President Trump’s comments have been rightly scrutinized for their potential impact on America’s post-election environment. Far less attention has gone to certain themes of progressive commentary, which in combination arguably heightens the volatility of our post-election atmosphere.

In mid-August, Atlantic writer Shadi Hamid pushed back on what he called “catastrophism” on the left about the potential of President Trump being re-elected, saying “I don’t believe Donald Trump is a fascist or a dictator in the making, and I don’t believe America is a failed state.”  Then, he admitted to what kept him up at night: “I find myself truly worried about only one scenario: that Trump will win reelection and Democrats and others on the left will be unwilling, even unable, to accept the result.”

Whether President Trump himself would be able to accept defeat and transition peacefully has received large amounts of media attention in recent weeks. Spurred by his repeated claims that defeat would only happen if the election were “rigged.’ 

Much has been written about the concerning trends and rhetoric coming from the President himself and the right in generalpainting an array of nightmarish scenarios and asserting thatextremists on the right are the primary danger in the coming days.” But relatively little has been written about the similarly troubling trend growing on the progressive left. 

Last November, I wrote about growing, increasingly promiscuous references to revolution in American discourse (on both sides of the political spectrum).  In what follows, I review six rhetorical patterns on the political left that I argue—especially in combination—create predispositions towards outright rejection of the upcoming election, even violently. Rather than outlier positions, it’s entirely fair to say that each of these narrative patterns has been embraced by what appears to be a sizable majority of people on the political left.  After briefly summarizing each theme, examples are provided from public commentary and journalism in recent months. 
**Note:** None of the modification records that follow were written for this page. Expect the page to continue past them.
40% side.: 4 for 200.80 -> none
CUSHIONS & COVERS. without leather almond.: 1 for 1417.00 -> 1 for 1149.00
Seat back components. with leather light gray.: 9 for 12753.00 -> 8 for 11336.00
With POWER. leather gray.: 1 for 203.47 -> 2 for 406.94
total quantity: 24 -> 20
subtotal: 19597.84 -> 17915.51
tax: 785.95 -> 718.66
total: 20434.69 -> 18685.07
1. The fate of democracy hangs in the balance with this election.  Although this is something that comes up from each side of any political campaign (yes, virtually every year), something really does feel different this year.  When it comes to speculation about democracy being on the edge of a precipice, people really mean it—especially on the left. Listen to some examples:

  • The editorial board of the Washington Post argued, “a second term [for President Trump] might injure the experiment beyond recovery.
  • Referring to the uncertainty about a peaceful transfer of power, Thomas Friedman asks “will 2020’s election be the end of our democracy?” and ruminates about a possible “end of American democracy as we know it” connected to a contested election. 
  • One filmmaker argues the reelection of President Trump would be “the end of democracy.” 
  • And months before the election, Reed Galen of the Lincoln Project (formerly reliable members of the political right) wrote, “We have to make the next 100 days count. Nothing less than the fate of the republic is at stake.” 

To be clear, the narrative here is not that a re-elected Donald Trump would ‘steer the country in the wrong direction.’  It’s that democracy itself may not survive another four years.  
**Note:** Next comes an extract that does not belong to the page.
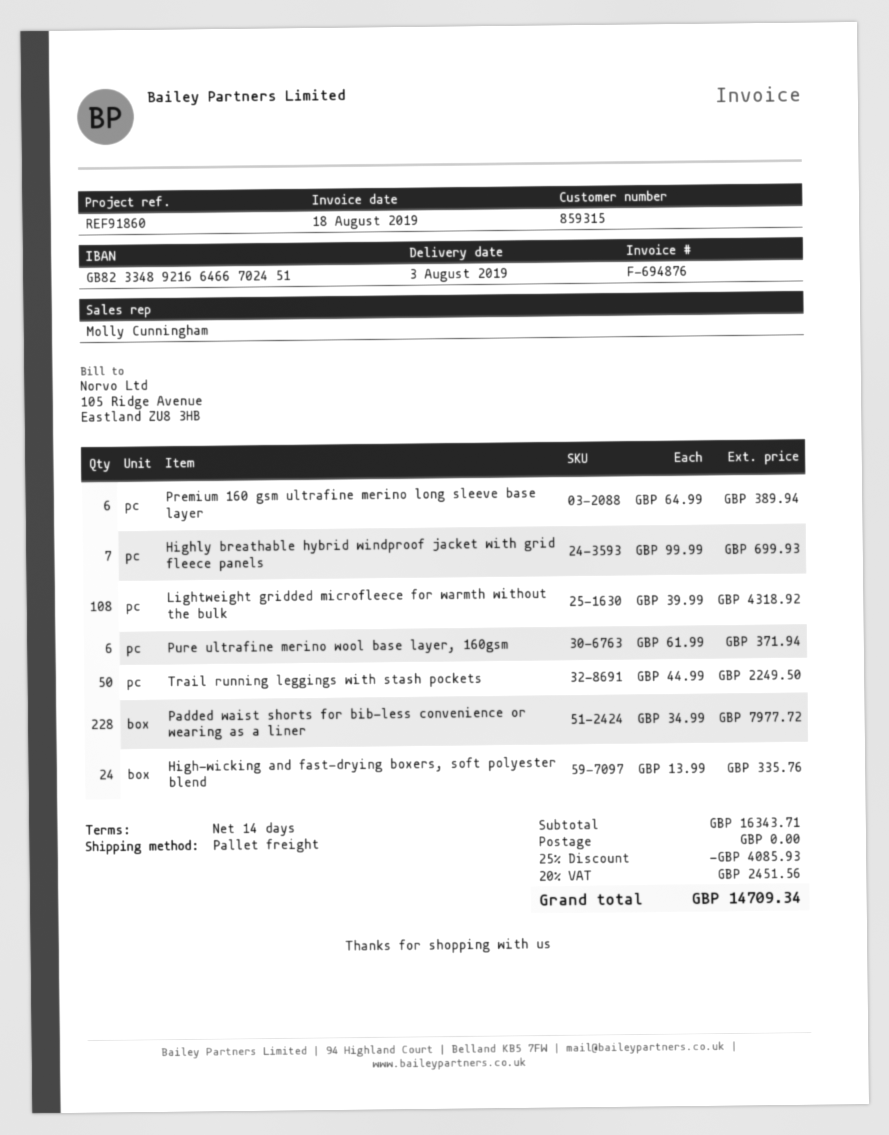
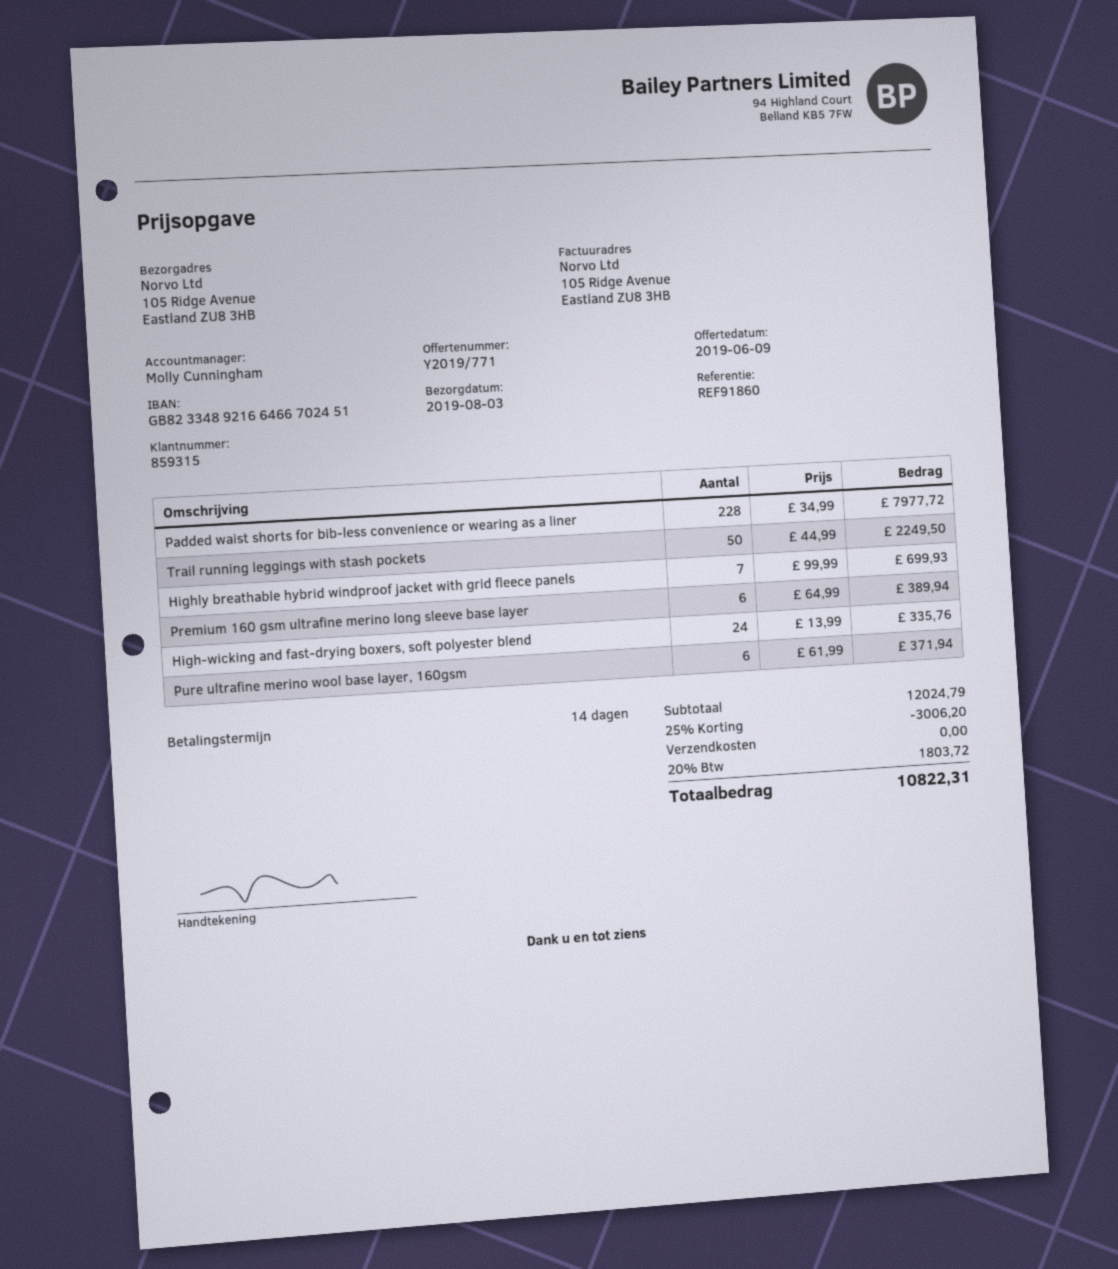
Lightweight gridded microfleece for warmth without the bulk: 108 x 39.99 = 4318.92 -> none
subtotal: 16343.71 -> 12024.79
discount: 25% = 4085.93 -> 25% = 3006.20
tax: 20% = 2451.56 -> 20% = 1803.72
total: 14709.34 -> 10822.31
That’s an appraisal that feels overstated, even among many of the President’s strong critics. For instance, Ross Douthat argues for people to see President Trump as a “feckless tribune for the discontented rather than an autocratic menace.”
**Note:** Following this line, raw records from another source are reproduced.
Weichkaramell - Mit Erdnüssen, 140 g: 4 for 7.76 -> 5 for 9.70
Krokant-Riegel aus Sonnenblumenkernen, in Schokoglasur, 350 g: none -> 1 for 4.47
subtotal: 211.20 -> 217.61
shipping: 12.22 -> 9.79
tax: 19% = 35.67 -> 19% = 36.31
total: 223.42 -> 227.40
Whether or not the future of democracy in America actually hangs in the balance with this election, a large group of people in the nation now believe it. And that’s the point.

2. COVID-19 is sweeping over America, made far worse because of President Trump’s leadership. If you had to single out one dominant theme of all the messaging of the last six months about President Trump, this would be it. The virus has expanded because of his decisions. There are literally millions of examples of such a claim—in virtually every media outlet in the nation.

The same voices insist (and warn) that his continued leadership could lead to many more deaths in the year ahead.  

Are either of these contentions true?  Regardless, to pin vast consequences of an uncertain pandemic in our nation on a single man is something the reeks of politics for many. But the point here is that many believe it to be plainly true.   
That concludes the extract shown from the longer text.